- _Input data_:
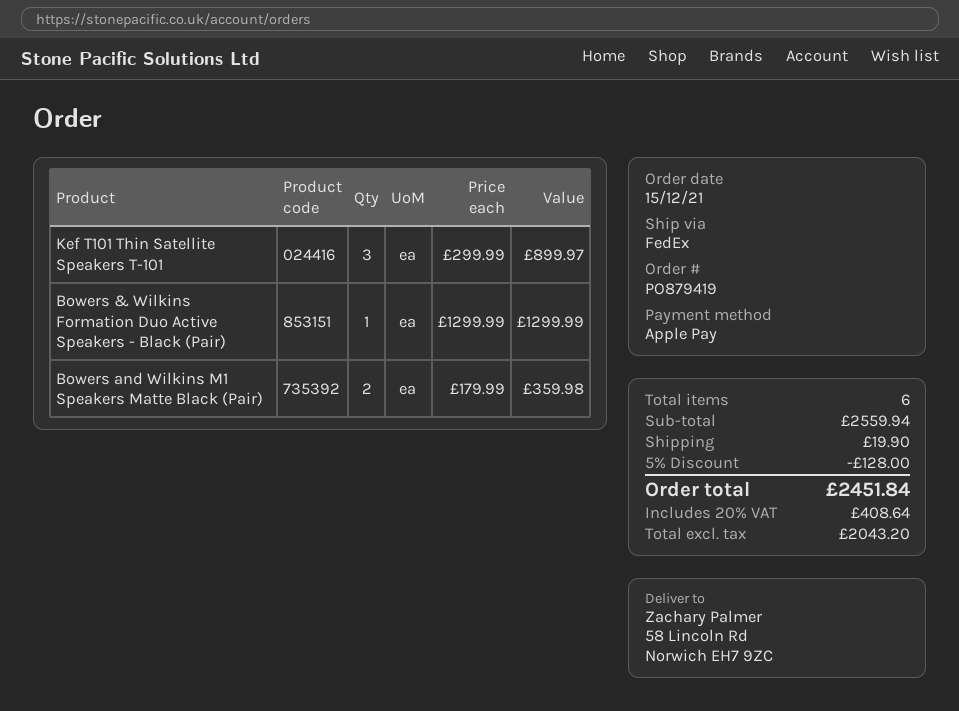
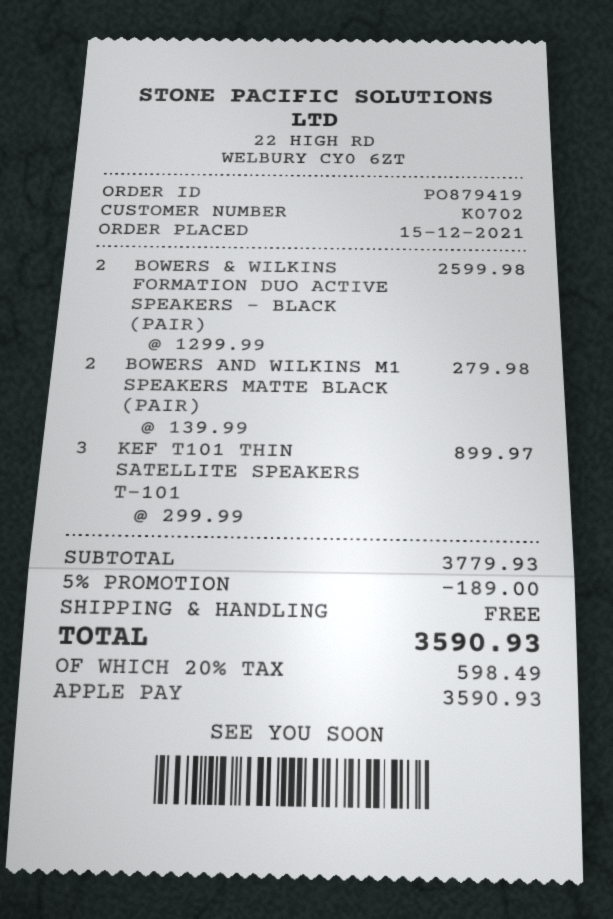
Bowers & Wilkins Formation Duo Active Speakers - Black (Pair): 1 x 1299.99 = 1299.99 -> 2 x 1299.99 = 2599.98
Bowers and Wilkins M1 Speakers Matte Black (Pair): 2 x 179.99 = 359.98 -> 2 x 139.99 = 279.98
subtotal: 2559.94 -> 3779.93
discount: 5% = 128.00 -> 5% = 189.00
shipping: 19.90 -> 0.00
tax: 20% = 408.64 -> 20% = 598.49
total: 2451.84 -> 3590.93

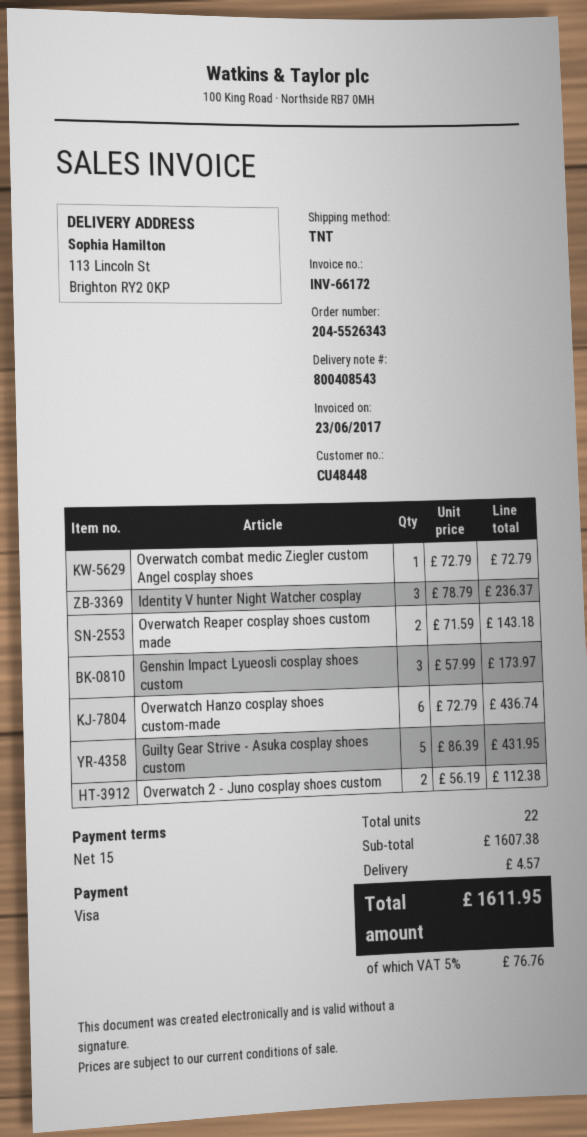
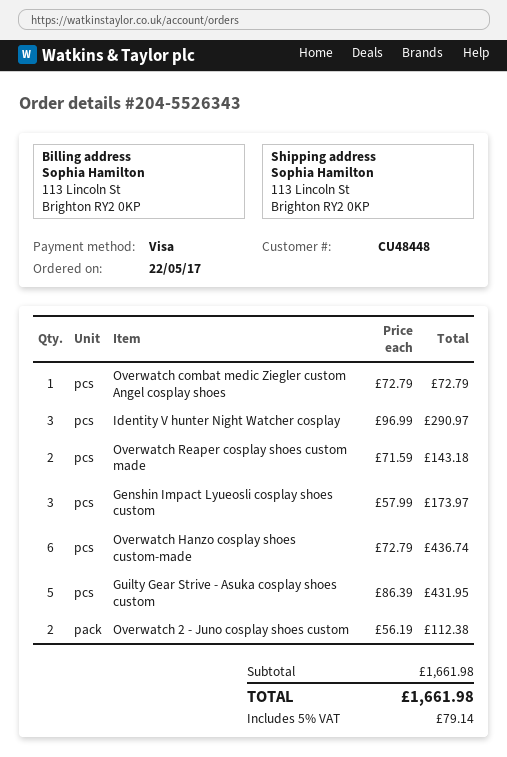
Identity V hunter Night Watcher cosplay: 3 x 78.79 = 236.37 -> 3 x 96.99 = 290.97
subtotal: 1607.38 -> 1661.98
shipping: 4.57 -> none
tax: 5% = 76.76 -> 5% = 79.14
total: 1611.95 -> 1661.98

---

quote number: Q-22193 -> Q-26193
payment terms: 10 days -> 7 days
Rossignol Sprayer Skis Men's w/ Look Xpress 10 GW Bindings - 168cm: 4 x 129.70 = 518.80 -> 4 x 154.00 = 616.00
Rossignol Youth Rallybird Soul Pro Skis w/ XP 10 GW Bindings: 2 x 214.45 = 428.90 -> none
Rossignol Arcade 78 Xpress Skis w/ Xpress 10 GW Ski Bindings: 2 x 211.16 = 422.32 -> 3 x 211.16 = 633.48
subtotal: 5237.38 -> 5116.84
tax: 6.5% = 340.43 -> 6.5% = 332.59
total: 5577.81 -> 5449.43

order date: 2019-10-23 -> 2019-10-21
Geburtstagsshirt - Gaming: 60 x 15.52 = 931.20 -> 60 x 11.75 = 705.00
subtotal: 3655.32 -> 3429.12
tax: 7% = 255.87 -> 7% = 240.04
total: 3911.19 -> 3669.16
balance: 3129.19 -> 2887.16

...

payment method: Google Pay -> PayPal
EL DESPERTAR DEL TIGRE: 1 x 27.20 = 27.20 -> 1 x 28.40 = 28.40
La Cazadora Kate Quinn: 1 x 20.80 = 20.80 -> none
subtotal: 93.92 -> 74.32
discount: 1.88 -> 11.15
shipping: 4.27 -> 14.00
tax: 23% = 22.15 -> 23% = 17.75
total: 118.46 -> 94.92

- _Exercise instructions_:
Range to copy from the listing above: the line containing "total: 2451.84 -> 3590.93" down to the line containing "total: 1611.95 -> 1661.98", both included. Reproduce it exactly, minus the pictures, and add nothing.

- _Exercise result_:
total: 2451.84 -> 3590.93

Identity V hunter Night Watcher cosplay: 3 x 78.79 = 236.37 -> 3 x 96.99 = 290.97
subtotal: 1607.38 -> 1661.98
shipping: 4.57 -> none
tax: 5% = 76.76 -> 5% = 79.14
total: 1611.95 -> 1661.98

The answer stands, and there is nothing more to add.